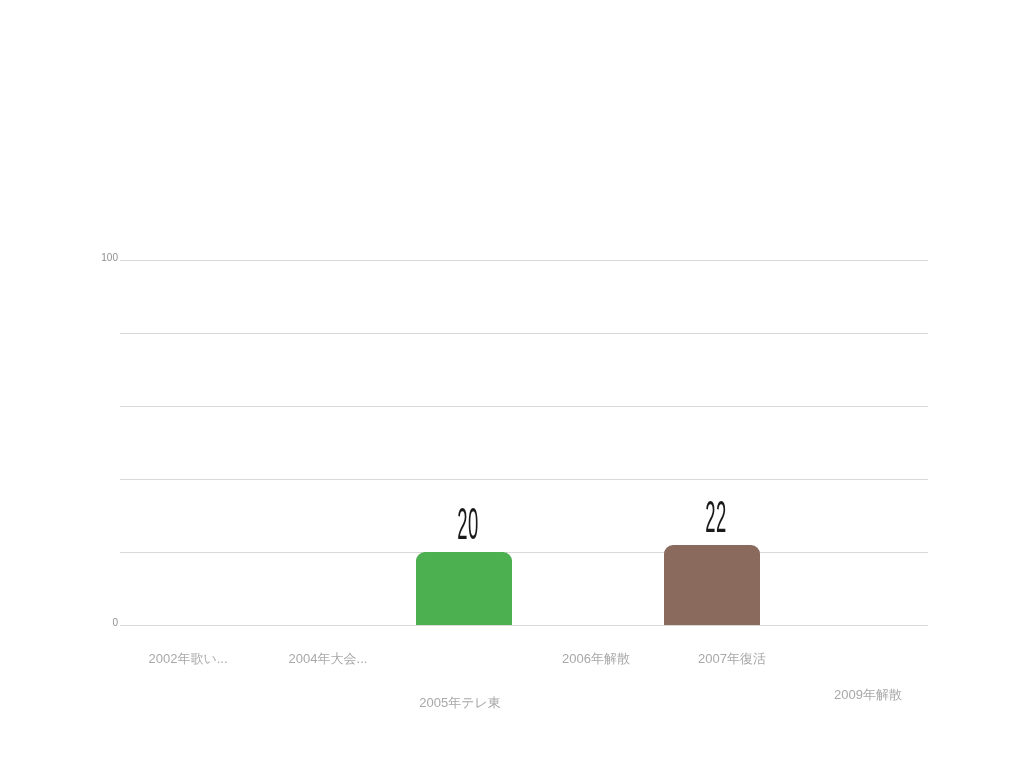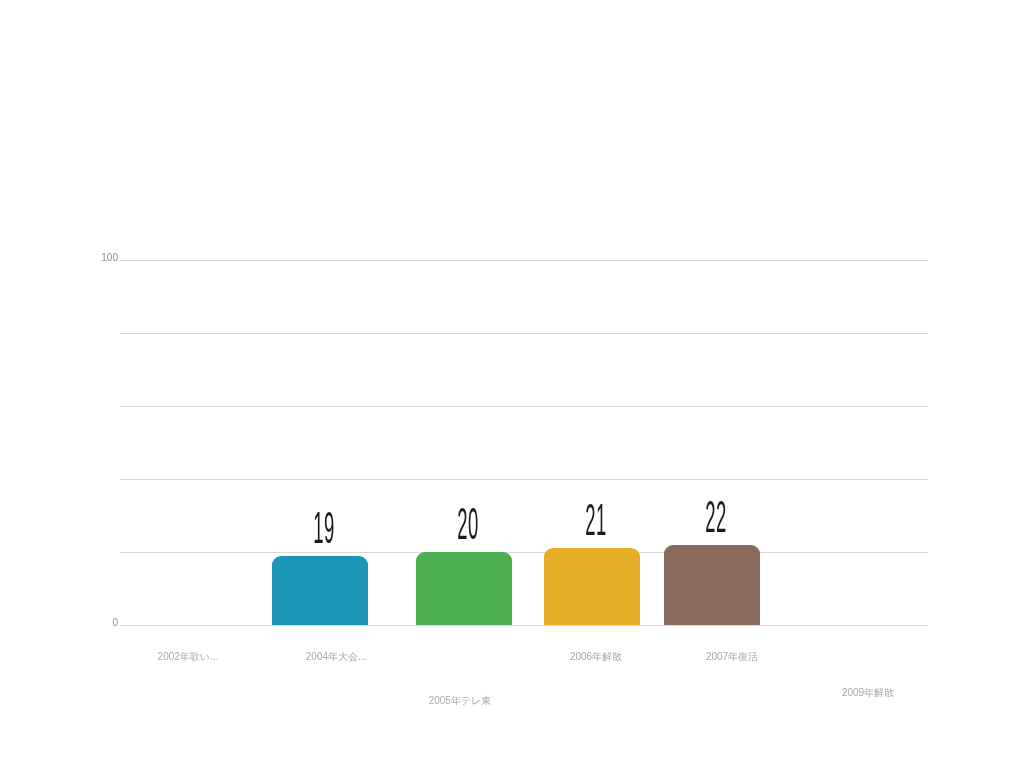--- a/index.html
+++ b/index.html
@@ -123,10 +123,6 @@
     </div>
 
   <div class="bars-layer" id="bars-layer">
-      <div class="bar-group" style="left: 136px;">
-        <div class="bar" style="height: 69px; background: rgb(27, 150, 184);"></div>
-        <div class="bar-value" style="bottom: 75px;">19</div>
-      </div>
       <div class="bar-group" style="left: 280px;">
         <div class="bar" style="height: 73px; background: rgb(76, 175, 80);"></div>
         <div class="bar-value" style="bottom: 79px;">20</div>

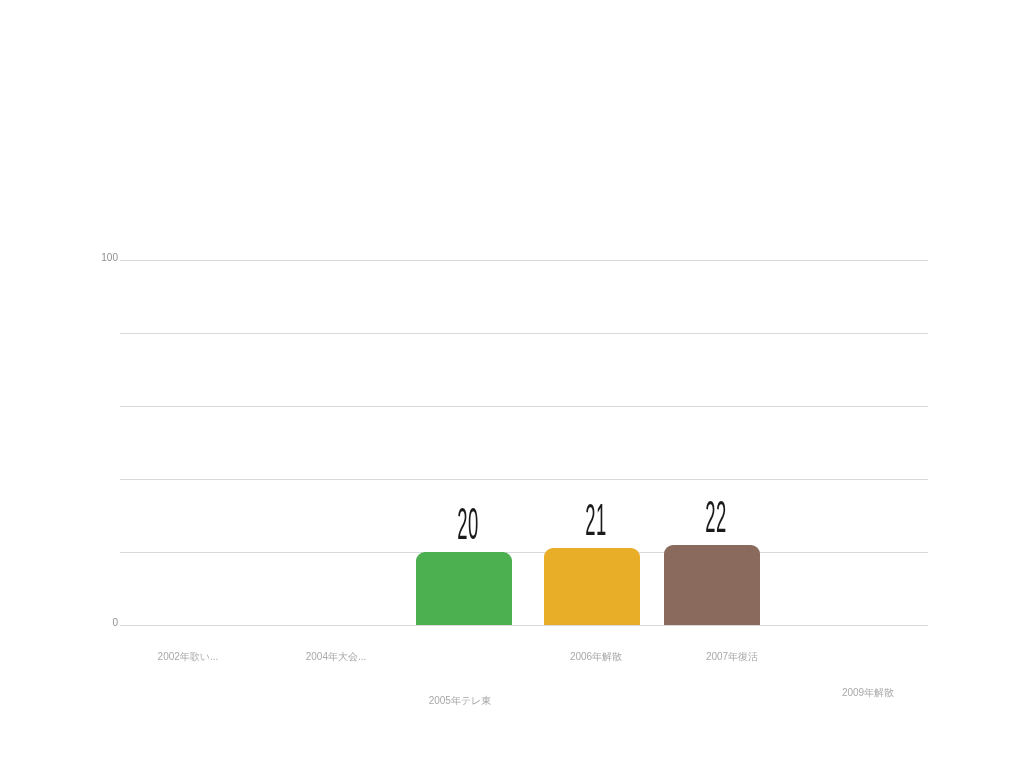--- a/index.html
+++ b/index.html
@@ -127,10 +127,6 @@
         <div class="bar" style="height: 73px; background: rgb(76, 175, 80);"></div>
         <div class="bar-value" style="bottom: 79px;">20</div>
       </div>
-      <div class="bar-group" style="left: 408px;">
-        <div class="bar" style="height: 77px; background: rgb(232, 174, 40);"></div>
-        <div class="bar-value" style="bottom: 83px;">21</div>
-      </div>
       <div class="bar-group" style="left: 528px;">
         <div class="bar" style="height: 80px; background: rgb(138, 106, 92);"></div>
         <div class="bar-value" style="bottom: 86px;">22</div>

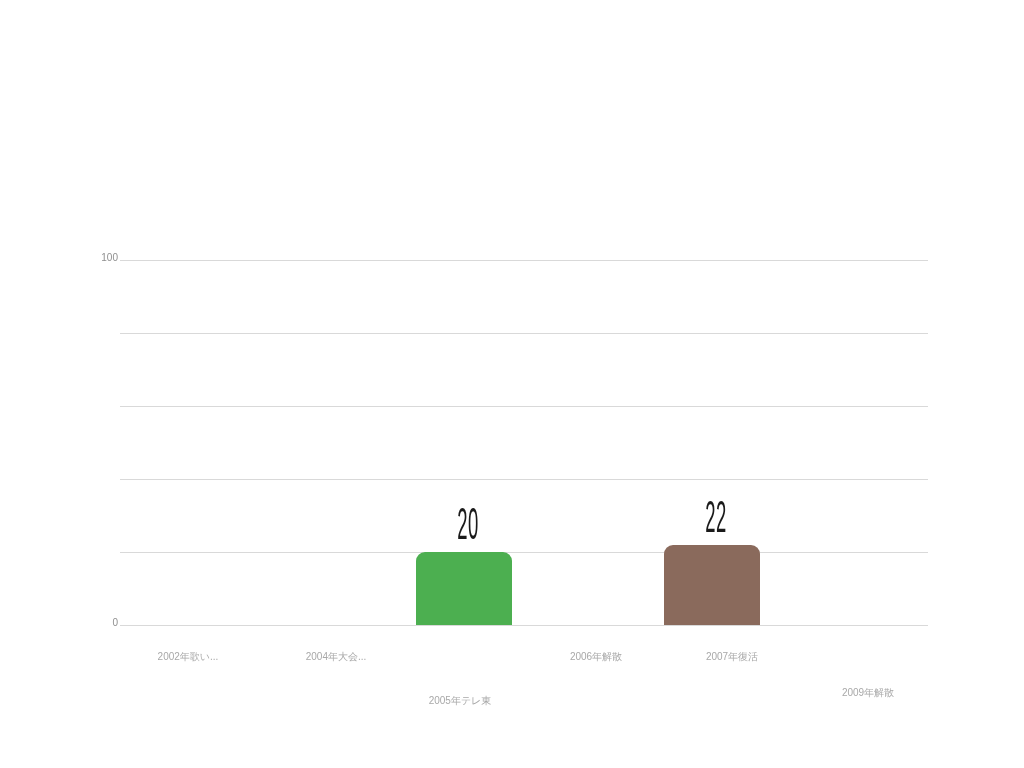--- a/index.html
+++ b/index.html
@@ -98,7 +98,7 @@
     width: 136px;
     text-align: center;
     color: #a8a8a8;
-    font-size: 10px;
+    font-size: 13px;
     line-height: 1.2;
     white-space: nowrap;
     overflow: hidden;

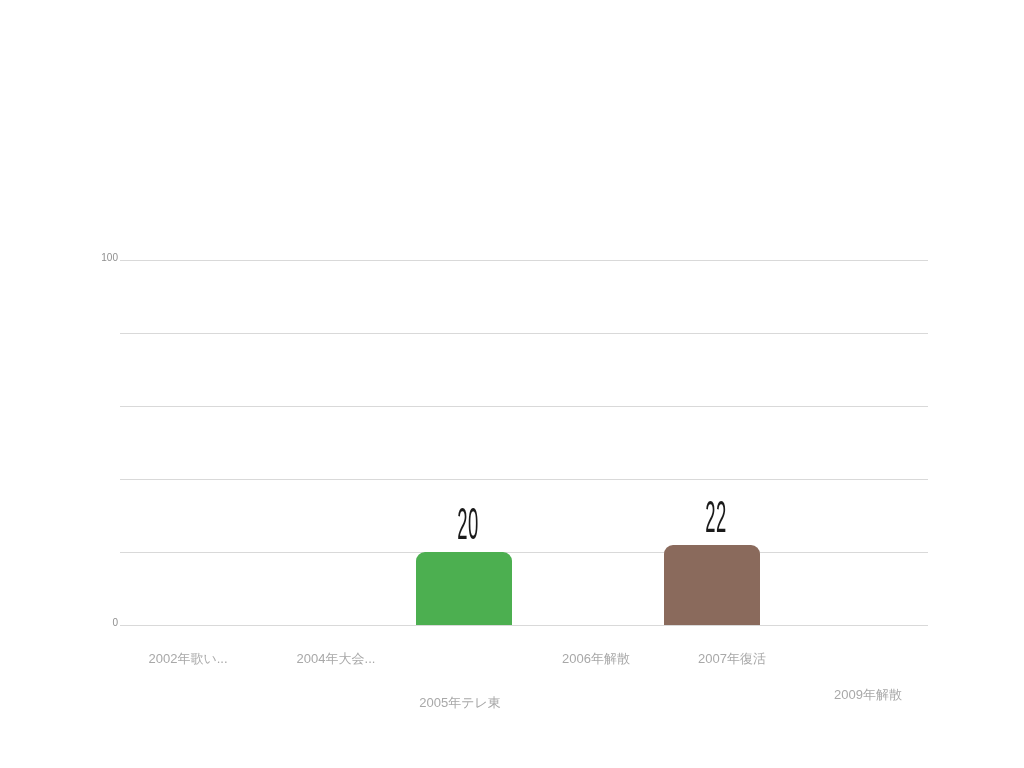--- a/index.html
+++ b/index.html
@@ -134,7 +134,7 @@
     </div>
 
 <div class="cat-label" style="left: 120px;">2002年歌い...</div>
-    <div class="cat-label" style="left: 268px;">2004年大会...</div>
+    <div class="cat-label" style="left: 260px;">2004年大会...</div>
     <div class="cat-label" style="left: 392px; margin-top: 44px;">2005年テレ東</div>
     <div class="cat-label" style="left: 528px;">2006年解散</div>
     <div class="cat-label" style="left: 664px;">2007年復活</div>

- Assignment: All lines in the records with the string "label" should be copied out.

- Exercise answer:
 <div class="cat-label" style="left: 120px;">2002年歌い...</div>
-    <div class="cat-label" style="left: 268px;">2004年大会...</div>
+    <div class="cat-label" style="left: 260px;">2004年大会...</div>
     <div class="cat-label" style="left: 392px; margin-top: 44px;">2005年テレ東</div>
     <div class="cat-label" style="left: 528px;">2006年解散</div>
     <div class="cat-label" style="left: 664px;">2007年復活</div>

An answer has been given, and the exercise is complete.